Sunday, August 5, 2007

Nighttime serenade

I ate grilled tuna for the first time today. I have eaten canned tuna for years – when did they start canning tuna anyway? – but raw tuna looked so unappetizing I avoided it. Until today.

I went out to lunch after church with a few friends. I’m such an in-a-rut person that I almost always order a particular thing at each restaurant I go to. Tuna was not on that list. But somehow, I felt out of ordinary today and ordered a salad with grilled tuna on top. Asked how I wanted it cooked, I told the waitress I had no idea, never having eaten grilled tuna before. She suggest medium rare and that’s what I got.

Delicious! Who would have thought it!

Other than that things are very much the same as they have been for the past 22 months. My primary focus has been on my 47-year-old daughter’s fight against small cell lung cancer. She is such a fighter. She has done everything they ask her to do – except get a port. As long as they can find a vein, she will go that route. I drive her to appointments, sit with her while she has a treatment and occasionally cook a meal.

I took her Christmas shopping a couple of weeks ago. She used one of the carts with a scooter attached and went aisle by aisle amassing items for everyone on her list. This is not a result of her cancer, but her usual practice. She hates Christmas shopping in December. Too many people in the store.

My secondary focus has been on my son’s off and on struggle to get to the other side of an injury from a motorcycle accident that happened when he was 20. He was 50 last month. This was at one time a primary focus, but it has gone on so long I am often numb about it. There have been so many starts that petered out, so many chances for change that never happened. But I hang in. Positive things are happening now. Maybe this will be the time when that continues.

Any time left over from all this has been occupied by writing minutes of meetings. I don’t know why I can’t stop being secretary of the Residents’ Council here. It’s a volunteer job. All I have to do is say I resign. I just haven’t done it. I’m numb about this too.

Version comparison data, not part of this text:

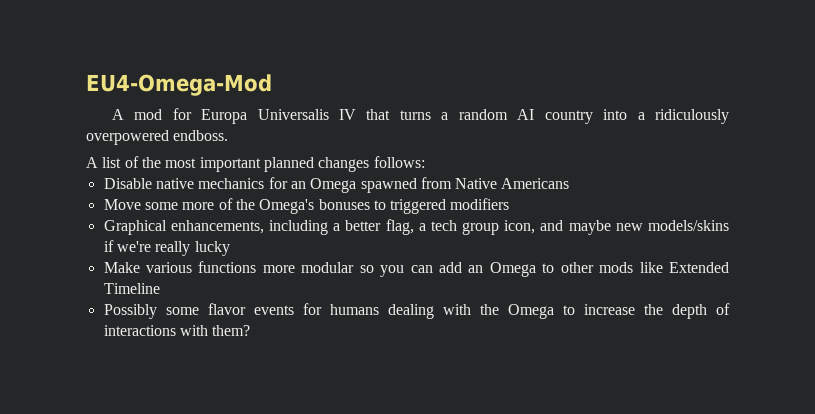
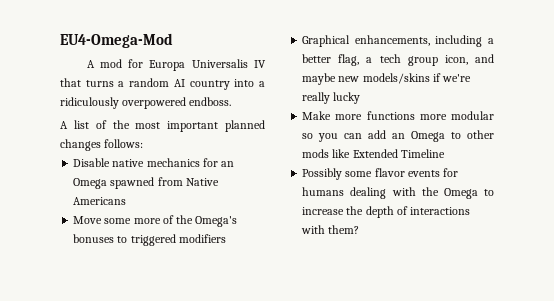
[146,262,193,273] various -> [335,114,363,120] more

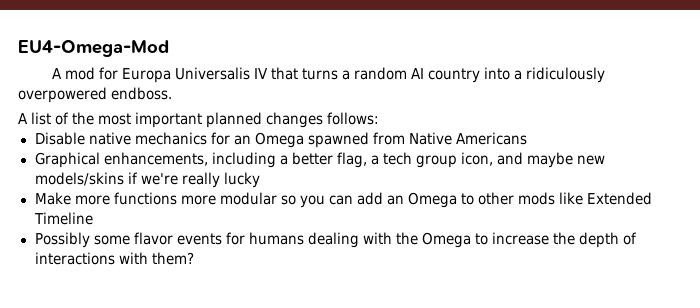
[73,215,238,227] [73,234,226,246] // Move some more of the Omega's bonuses to triggered modifiers -> (527, 138) none

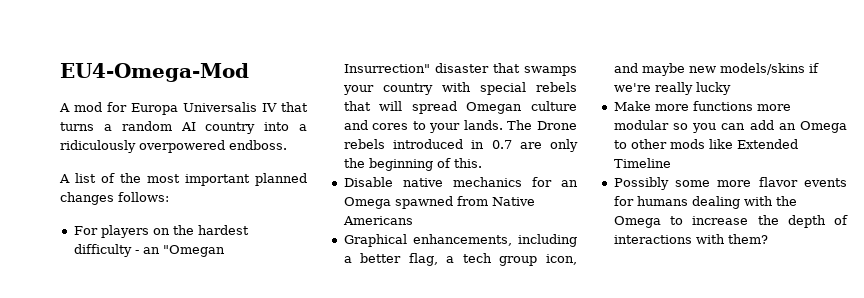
(380, 118) none -> [73,225,249,238] [73,244,225,257] [343,63,577,76] [342,82,577,95] [343,101,577,114] [343,120,577,133] [343,139,578,152] [343,158,482,171] // For players on the hardest difficulty - an "Omegan Insurrection" disaster that swamps your country with special rebels that will spread Omegan culture and cores to your lands. The Drone rebels introduced in 0.7 are only the beginning of this.
(130, 240) none -> [717,180,752,187] more

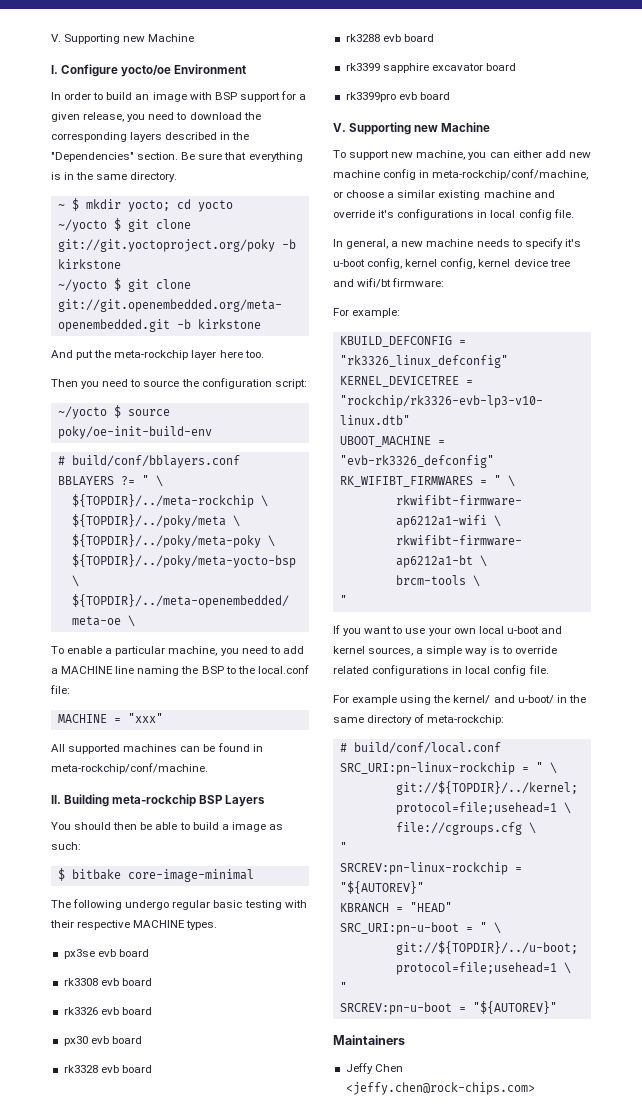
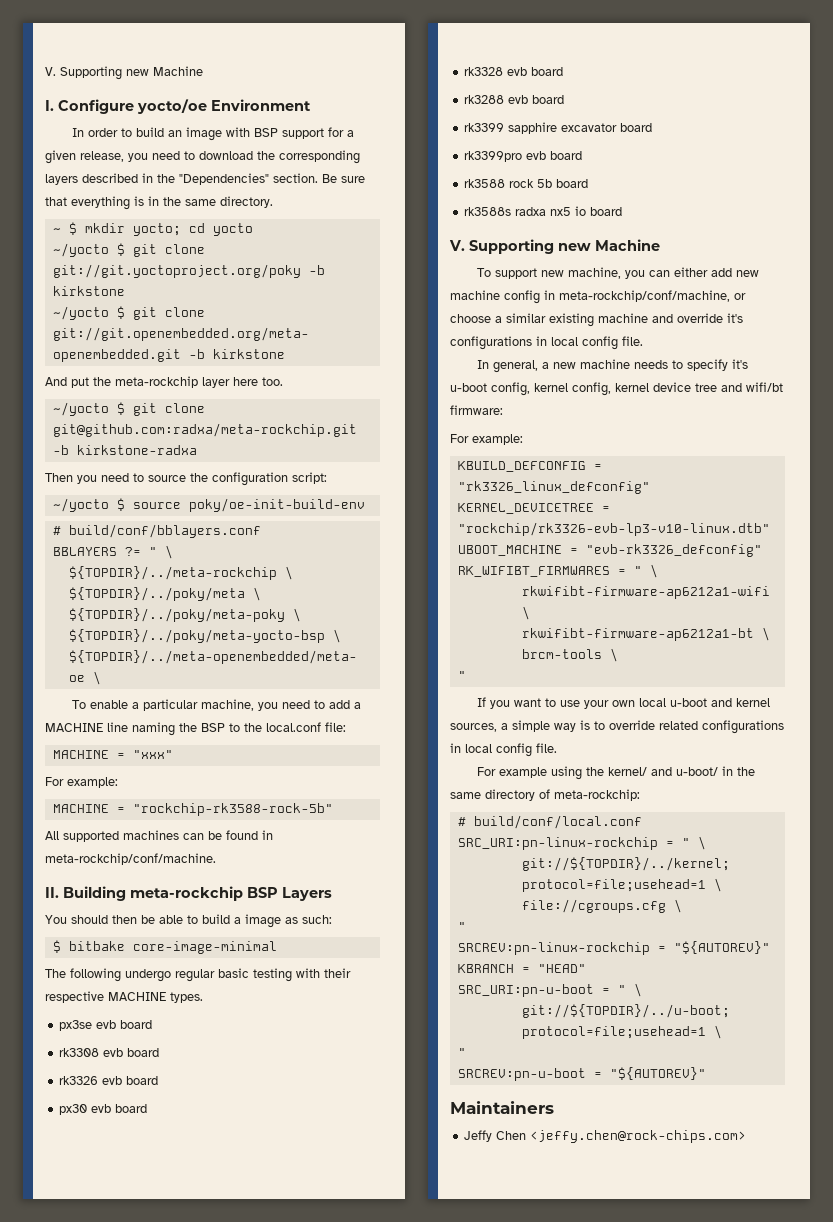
(264, 354) none -> [52,402,205,416] [52,423,357,437] [52,445,197,455] // ~/yocto $ git clone git@github.com:radxa/meta-rockchip.git -b kirkstone-radxa
(163, 718) none -> [45,777,118,788] [52,803,333,816] // For example: // MACHINE = "rockchip-rk3588-rock-5b"
(450, 96) none -> [464,179,589,188] [464,206,623,216] // rk3588 rock 5b board // rk3588s radxa nx5 io board

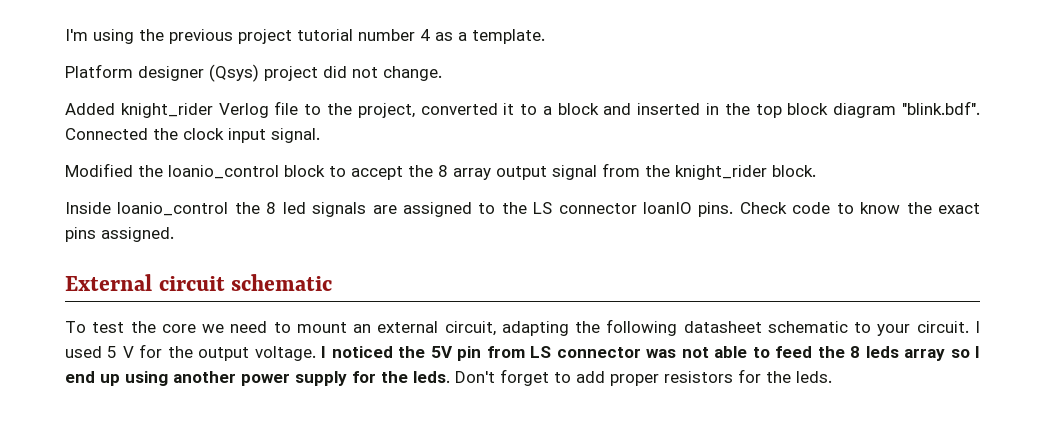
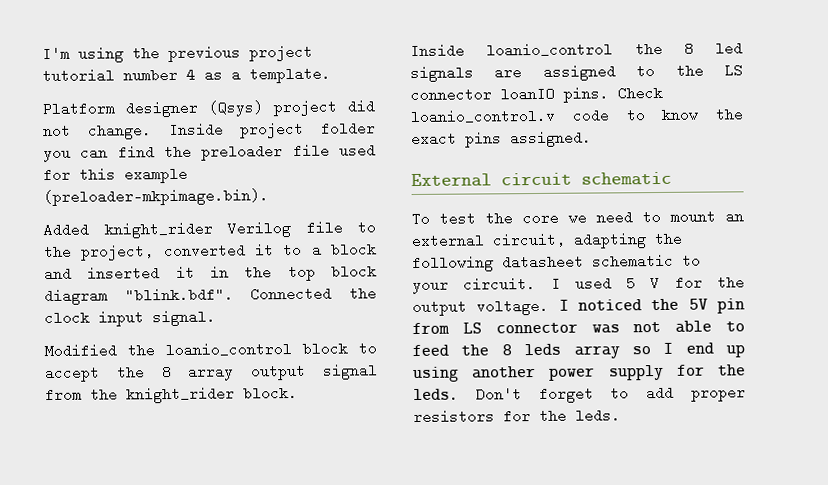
(442, 73) none -> [168,121,376,139] [43,143,376,163] [43,166,188,184] [43,188,269,207] Inside project folder you can find the preloader file used for this example (preloader-mkpimage.bin).
[218,103,269,118] Verlog -> [227,221,291,238] Verilog
(701, 109) none -> [175,266,195,278] it
(787, 208) none -> [410,108,556,125] loanio_control.v

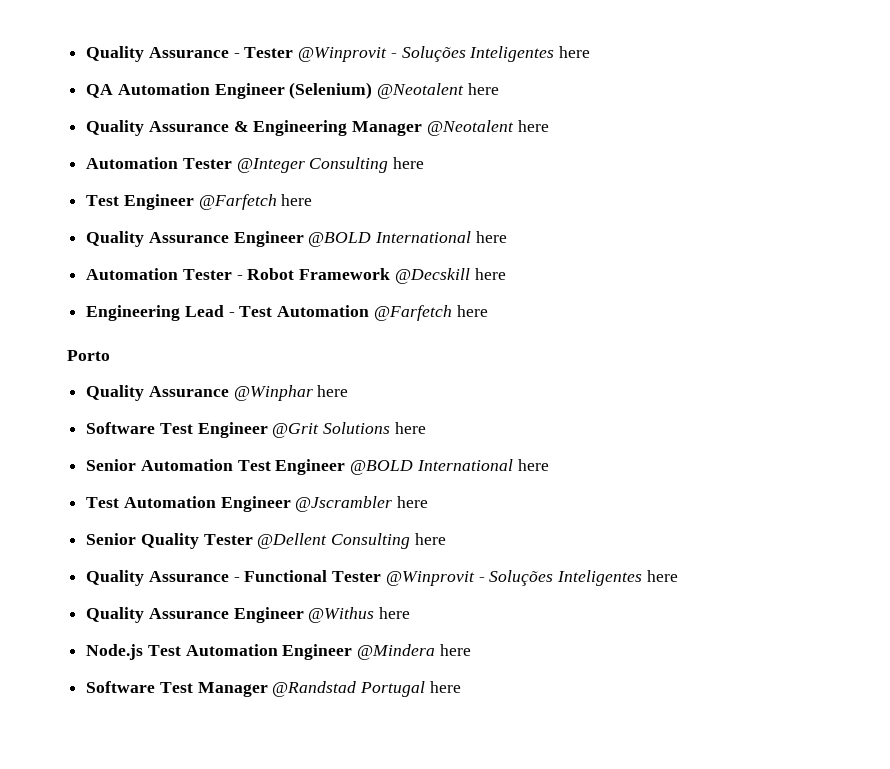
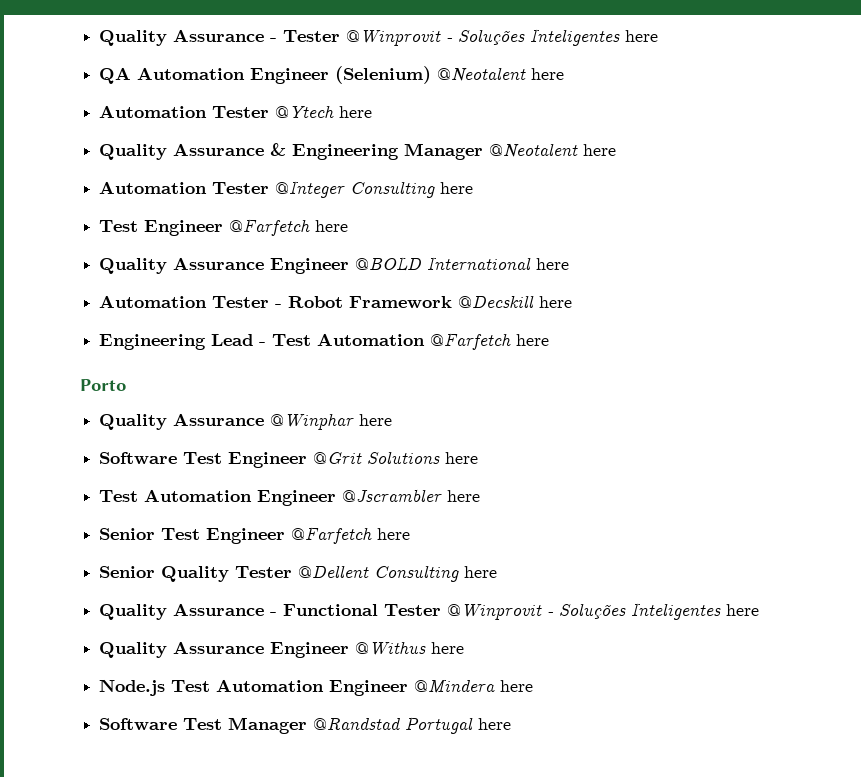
(499, 89) none -> [99,105,373,118] // Automation Tester @Ytech here
[86,459,549,475] // Senior Automation Test Engineer @BOLD International here -> (479, 458) none
(429, 502) none -> [99,527,411,544] // Senior Test Engineer @Farfetch here

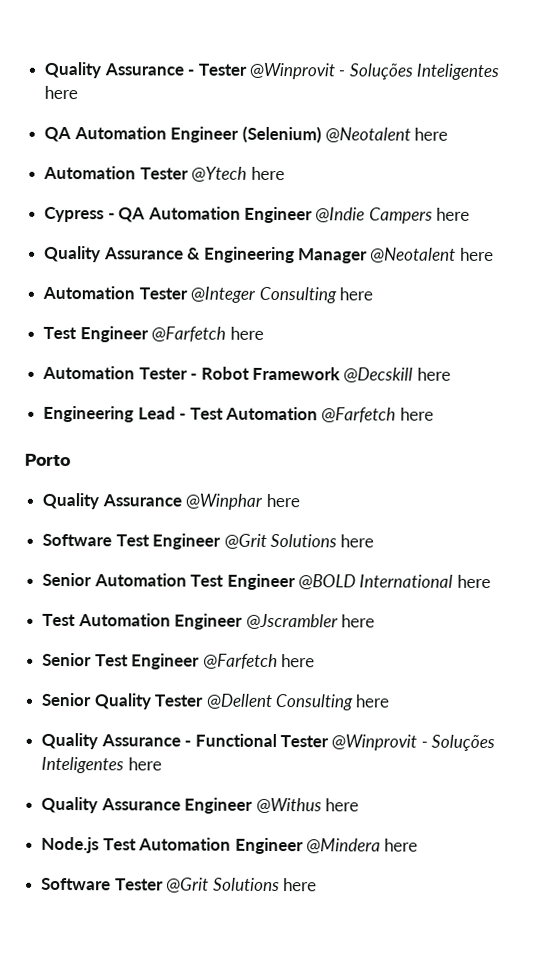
(373, 112) none -> [44,206,471,224] // Cypress - QA Automation Engineer @Indie Campers here
[99,257,570,274] // Quality Assurance Engineer @BOLD International here -> (264, 333) none
(479, 458) none -> [42,572,491,591] // Senior Automation Test Engineer @BOLD International here
[183,717,474,734] Test Manager @Randstad Portugal -> [114,877,280,893] Tester @Grit Solutions

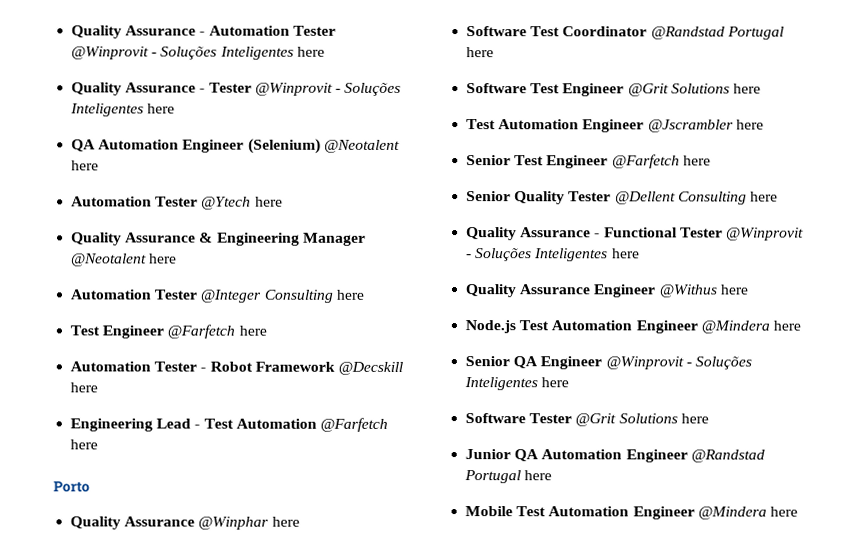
[44,61,195,79] Quality Assurance - -> [71,25,336,39] [71,46,325,60] [71,82,206,96] Quality Assurance - Automation Tester @Winprovit - Soluções Inteligentes here // Quality Assurance -
[44,206,471,224] // Cypress - QA Automation Engineer @Indie Campers here -> (283, 201) none
(300, 500) none -> [466,26,784,40] [466,47,495,58] // Software Test Coordinator @Randstad Portugal here
[42,572,491,591] // Senior Automation Test Engineer @BOLD International here -> (761, 88) none
(419, 845) none -> [465,356,752,370] [464,377,570,391] // Senior QA Engineer @Winprovit - Soluções Inteligentes here
(317, 885) none -> [465,449,765,463] [464,470,553,484] [465,506,798,520] // Junior QA Automation Engineer @Randstad Portugal here // Mobile Test Automation Engineer @Mindera here

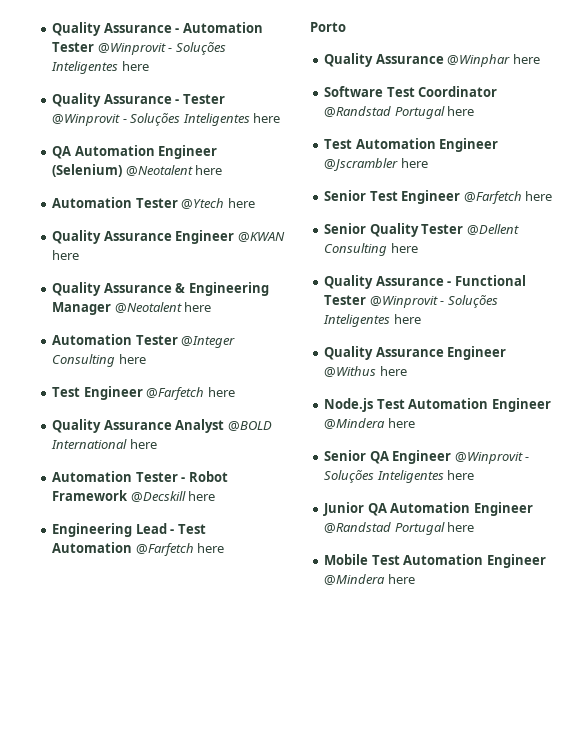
(283, 201) none -> [52,230,285,244] [52,250,80,260] // Quality Assurance Engineer @KWAN here
(267, 330) none -> [52,419,272,433] [51,439,157,449] // Quality Assurance Analyst @BOLD International here
[466,83,761,97] // Software Test Engineer @Grit Solutions here -> (475, 111) none
[465,413,709,427] // Software Tester @Grit Solutions here -> (475, 475) none

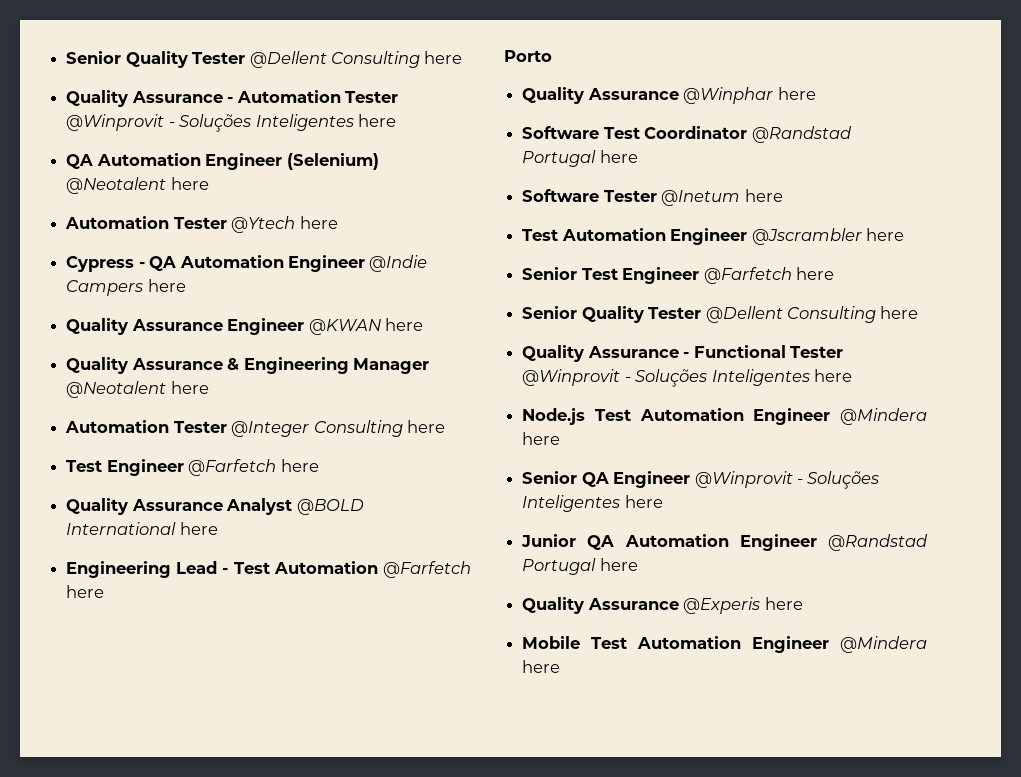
[52,22,263,36] [52,42,226,55] [51,61,149,74] [52,93,180,107] Quality Assurance - Automation Tester @Winprovit - Soluções Inteligentes here // Quality Assurance - -> [66,51,463,68] [66,90,341,107] Senior Quality Tester @Dellent Consulting here // Quality Assurance - Automation
(255, 203) none -> [66,255,428,272] [66,279,186,296] // Cypress - QA Automation Engineer @Indie Campers here
[52,471,228,482] [52,490,216,502] // Automation Tester - Robot Framework @Decskill here -> (218, 528) none
(475, 111) none -> [522,189,783,206] // Software Tester @Inetum here
[324,346,507,360] [324,366,407,377] // Quality Assurance Engineer @Withus here -> (852, 375) none
(475, 527) none -> [522,597,803,614] // Quality Assurance @Experis here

Oh, yes. Once a week I spend a morning in an art class, along with half a dozen old folks who live where I live and an old teacher who also lives her and who really knows her stuff. Just lately I have been going back to the arts and crafts room by myself to paint. When I tried a hobby art class 40 years ago I had expectations of really doing good work. Now I have no expectation except enjoying myself. And I am.

It helps with the thoughts that leap into my brain if I wake in the middle of the night. All negative. Maybe just realistic, but not welcome in any case. My son-in-law says there will be no negative speaking around here. And I told the Lord I really didn’t want to give room to the thoughts I was fighting off. I told Him if He didn’t take my load it would squash me flat. I remembered that all I really had to do was give it to Him and leave it there. It. The outcome. The solution. The rescue and restoration. I can do nothing about any of that. But He can.

So I sing to Him – out loud in the middle of the night. The noise interrupts my other thoughts and I believe somehow that it sounds beautiful to the One who listens. And loves and works and accomplishes – whatever it will be. Who better?